I think some kind of account like that shows that even though Cantor’s argument came as a big shock and was resisted by many, we do not have to make a lazy appeal to his genius (and still less his madness) to explain how he could have come up with the idea. It was a radically new approach, and yet it grows naturally out of the old.

That is not to belittle Cantor’s achievement. It is hard to imagine, writing comfortably in the twenty-first century, what kinds of background assumptions Cantor must have been taught and must have had to set aside. Perhaps that is what we really mean by genius in this instance — not that the idea popped into his brain by means of some utterly inexplicable process, but rather that he was sufficiently flexible to follow his thoughts where they naturally led, without letting himself be distracted by hidden assumptions. (This makes me think of special relativity — perhaps it is reasonable to say that the genius there was mainly daring to question “obvious truths” such as that velocities add and that simultaneity is an absolute concept. The mathematics itself is not hugely hard.)

A natural question at this point is how Liouville might have thought of his argument. I’ll leave that one for another day.

One final note: I did not introduce the word “countable” into my fictitious account of Cantor’s thought processes. Apparently Cantor didn’t do so for some time after he came up with the argument. If you present the argument in the usual way — first we prove that the algebraic numbers are countable, then that the reals are uncountable, and from that it follows that there exists a transcendental number — then you are making it look as though the idea of countability springs from nowhere. But in fact it can emerge naturally from the observation that Liouville’s sequence deals with finitely many algebraic numbers at a time and eventually deals with all of them.

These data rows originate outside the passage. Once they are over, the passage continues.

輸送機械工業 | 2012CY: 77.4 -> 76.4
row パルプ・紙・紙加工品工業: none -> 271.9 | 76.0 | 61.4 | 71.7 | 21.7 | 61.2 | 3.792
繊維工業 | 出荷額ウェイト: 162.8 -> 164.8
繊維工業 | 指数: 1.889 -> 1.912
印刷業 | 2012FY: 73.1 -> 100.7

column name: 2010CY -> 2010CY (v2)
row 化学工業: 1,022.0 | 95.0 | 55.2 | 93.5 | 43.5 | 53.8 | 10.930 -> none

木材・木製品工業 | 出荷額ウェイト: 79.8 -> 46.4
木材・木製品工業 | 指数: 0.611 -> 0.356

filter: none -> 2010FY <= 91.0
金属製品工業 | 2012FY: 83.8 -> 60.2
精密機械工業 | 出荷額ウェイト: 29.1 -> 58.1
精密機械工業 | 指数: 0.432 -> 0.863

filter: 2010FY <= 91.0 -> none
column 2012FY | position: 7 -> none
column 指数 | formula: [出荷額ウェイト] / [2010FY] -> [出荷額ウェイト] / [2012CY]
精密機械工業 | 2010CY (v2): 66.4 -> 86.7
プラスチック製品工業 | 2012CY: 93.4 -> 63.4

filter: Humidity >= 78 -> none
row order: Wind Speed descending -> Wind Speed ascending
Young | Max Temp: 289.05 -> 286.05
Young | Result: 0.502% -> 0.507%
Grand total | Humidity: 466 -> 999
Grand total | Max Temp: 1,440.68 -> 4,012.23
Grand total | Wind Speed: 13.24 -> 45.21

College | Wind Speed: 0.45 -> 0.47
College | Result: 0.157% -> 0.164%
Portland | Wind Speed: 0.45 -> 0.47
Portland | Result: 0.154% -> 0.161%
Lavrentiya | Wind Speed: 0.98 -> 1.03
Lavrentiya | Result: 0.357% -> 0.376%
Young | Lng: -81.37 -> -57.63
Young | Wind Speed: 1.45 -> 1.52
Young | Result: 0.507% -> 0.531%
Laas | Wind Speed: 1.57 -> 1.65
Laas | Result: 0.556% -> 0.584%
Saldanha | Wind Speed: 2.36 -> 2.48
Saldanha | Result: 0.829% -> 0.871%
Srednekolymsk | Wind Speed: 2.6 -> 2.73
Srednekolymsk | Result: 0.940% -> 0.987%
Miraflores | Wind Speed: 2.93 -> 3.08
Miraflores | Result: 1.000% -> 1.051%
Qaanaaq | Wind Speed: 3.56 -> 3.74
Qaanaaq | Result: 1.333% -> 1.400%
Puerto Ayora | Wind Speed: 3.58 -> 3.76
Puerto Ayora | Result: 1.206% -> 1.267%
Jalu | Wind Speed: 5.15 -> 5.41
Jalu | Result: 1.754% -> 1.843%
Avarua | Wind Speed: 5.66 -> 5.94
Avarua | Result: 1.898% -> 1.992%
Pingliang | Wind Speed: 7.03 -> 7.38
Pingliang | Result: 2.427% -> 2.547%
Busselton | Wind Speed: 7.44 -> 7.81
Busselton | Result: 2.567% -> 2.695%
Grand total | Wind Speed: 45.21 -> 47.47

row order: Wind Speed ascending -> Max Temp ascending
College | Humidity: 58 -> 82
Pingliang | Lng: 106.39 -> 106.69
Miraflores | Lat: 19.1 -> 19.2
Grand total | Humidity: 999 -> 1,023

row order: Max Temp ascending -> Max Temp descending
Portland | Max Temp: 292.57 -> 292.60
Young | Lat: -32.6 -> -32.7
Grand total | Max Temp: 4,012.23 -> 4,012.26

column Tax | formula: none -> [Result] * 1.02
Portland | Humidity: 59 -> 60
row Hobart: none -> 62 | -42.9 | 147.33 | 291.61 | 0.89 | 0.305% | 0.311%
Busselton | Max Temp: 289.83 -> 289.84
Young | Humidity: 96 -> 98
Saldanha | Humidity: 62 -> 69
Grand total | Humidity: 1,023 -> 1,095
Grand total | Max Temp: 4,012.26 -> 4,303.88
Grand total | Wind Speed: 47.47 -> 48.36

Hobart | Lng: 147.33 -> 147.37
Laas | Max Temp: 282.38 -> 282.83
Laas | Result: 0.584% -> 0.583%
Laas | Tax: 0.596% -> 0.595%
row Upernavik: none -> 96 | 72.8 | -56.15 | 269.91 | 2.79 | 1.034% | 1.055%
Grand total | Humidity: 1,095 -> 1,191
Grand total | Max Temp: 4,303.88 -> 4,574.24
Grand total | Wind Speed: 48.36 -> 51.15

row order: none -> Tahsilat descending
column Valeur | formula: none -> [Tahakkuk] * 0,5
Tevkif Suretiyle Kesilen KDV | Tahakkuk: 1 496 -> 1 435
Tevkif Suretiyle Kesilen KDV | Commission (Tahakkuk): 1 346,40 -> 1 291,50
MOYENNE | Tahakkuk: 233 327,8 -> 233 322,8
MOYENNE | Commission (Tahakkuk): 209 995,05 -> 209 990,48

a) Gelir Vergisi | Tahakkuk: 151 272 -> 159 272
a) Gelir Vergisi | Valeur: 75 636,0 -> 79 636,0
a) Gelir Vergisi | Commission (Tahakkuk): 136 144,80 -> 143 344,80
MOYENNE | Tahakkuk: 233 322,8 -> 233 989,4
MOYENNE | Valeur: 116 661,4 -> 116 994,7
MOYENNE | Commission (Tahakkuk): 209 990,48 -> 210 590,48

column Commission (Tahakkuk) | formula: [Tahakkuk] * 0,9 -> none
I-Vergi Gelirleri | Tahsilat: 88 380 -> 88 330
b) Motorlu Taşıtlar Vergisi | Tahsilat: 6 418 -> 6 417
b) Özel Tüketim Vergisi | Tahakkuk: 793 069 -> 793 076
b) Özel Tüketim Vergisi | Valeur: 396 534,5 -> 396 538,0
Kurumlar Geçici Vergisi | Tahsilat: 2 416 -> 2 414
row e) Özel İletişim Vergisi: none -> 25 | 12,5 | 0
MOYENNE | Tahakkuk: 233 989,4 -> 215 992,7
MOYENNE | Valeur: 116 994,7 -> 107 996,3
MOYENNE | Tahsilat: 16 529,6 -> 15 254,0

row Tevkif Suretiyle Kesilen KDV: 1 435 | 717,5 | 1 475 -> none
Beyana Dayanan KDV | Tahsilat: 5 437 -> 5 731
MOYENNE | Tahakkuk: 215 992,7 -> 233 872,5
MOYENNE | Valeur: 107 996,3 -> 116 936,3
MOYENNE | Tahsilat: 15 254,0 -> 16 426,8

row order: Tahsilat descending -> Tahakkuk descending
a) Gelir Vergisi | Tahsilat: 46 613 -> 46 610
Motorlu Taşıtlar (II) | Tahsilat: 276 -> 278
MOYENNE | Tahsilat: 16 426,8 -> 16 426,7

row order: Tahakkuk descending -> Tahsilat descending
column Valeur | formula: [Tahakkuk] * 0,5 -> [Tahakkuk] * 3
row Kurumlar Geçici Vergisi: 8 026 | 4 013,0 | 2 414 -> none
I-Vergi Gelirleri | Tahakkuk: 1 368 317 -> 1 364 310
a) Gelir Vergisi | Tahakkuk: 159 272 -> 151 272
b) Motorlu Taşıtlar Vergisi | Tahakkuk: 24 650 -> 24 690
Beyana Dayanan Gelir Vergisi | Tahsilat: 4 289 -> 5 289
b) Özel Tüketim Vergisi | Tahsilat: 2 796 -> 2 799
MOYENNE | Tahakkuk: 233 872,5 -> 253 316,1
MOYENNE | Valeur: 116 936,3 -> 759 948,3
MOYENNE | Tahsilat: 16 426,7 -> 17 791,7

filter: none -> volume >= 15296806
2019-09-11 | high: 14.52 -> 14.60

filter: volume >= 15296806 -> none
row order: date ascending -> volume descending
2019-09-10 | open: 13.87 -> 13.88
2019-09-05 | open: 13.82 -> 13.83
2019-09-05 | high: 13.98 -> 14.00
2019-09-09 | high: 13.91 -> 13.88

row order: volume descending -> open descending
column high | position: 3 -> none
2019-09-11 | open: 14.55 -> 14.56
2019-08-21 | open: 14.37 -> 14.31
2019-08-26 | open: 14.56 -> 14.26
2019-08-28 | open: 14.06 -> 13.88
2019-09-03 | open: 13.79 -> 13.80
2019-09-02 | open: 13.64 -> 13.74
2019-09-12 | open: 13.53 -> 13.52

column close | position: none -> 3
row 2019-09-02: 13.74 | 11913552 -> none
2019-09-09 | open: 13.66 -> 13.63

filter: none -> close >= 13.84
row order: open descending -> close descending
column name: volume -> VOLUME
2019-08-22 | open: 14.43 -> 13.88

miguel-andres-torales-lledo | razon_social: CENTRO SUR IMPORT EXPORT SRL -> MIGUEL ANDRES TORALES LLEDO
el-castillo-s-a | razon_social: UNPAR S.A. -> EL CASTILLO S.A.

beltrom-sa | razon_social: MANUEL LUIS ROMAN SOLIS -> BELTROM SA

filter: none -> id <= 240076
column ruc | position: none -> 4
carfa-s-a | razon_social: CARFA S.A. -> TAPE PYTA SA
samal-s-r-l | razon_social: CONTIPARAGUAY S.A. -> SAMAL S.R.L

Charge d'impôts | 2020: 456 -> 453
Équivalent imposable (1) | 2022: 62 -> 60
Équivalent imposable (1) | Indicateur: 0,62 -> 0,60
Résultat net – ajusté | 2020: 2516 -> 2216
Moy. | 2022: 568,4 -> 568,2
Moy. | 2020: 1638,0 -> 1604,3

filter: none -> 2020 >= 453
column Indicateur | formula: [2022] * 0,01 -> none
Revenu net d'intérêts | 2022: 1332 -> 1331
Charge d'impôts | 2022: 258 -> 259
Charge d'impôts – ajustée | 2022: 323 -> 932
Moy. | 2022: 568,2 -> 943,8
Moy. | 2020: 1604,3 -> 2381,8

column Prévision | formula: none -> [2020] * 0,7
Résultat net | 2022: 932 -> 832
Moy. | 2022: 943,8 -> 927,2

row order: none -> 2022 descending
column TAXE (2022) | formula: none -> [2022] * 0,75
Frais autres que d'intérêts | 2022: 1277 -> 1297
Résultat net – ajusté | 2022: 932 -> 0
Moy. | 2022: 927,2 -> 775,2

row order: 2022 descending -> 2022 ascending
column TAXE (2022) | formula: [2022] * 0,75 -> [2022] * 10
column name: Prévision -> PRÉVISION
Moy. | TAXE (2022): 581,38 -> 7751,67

### 24 Responses to “Finding Cantor’s proof that there are transcendental numbers”

1. Roy Says:

At the level of possibly unedifying generality, I would be interested in how analogies might be translated into computational routines. In your own account of Liouville’s proof, you realized that it can plausibly be described as a diagonal argument. It reminds me a bit of the Poincare quote about mathematics consisting of calling different things by the same name.

Another, possibly overused example, would be Lie looking for continuous symmetry groups as an analogue to Galois Theory. It seems like a fundamental thought process.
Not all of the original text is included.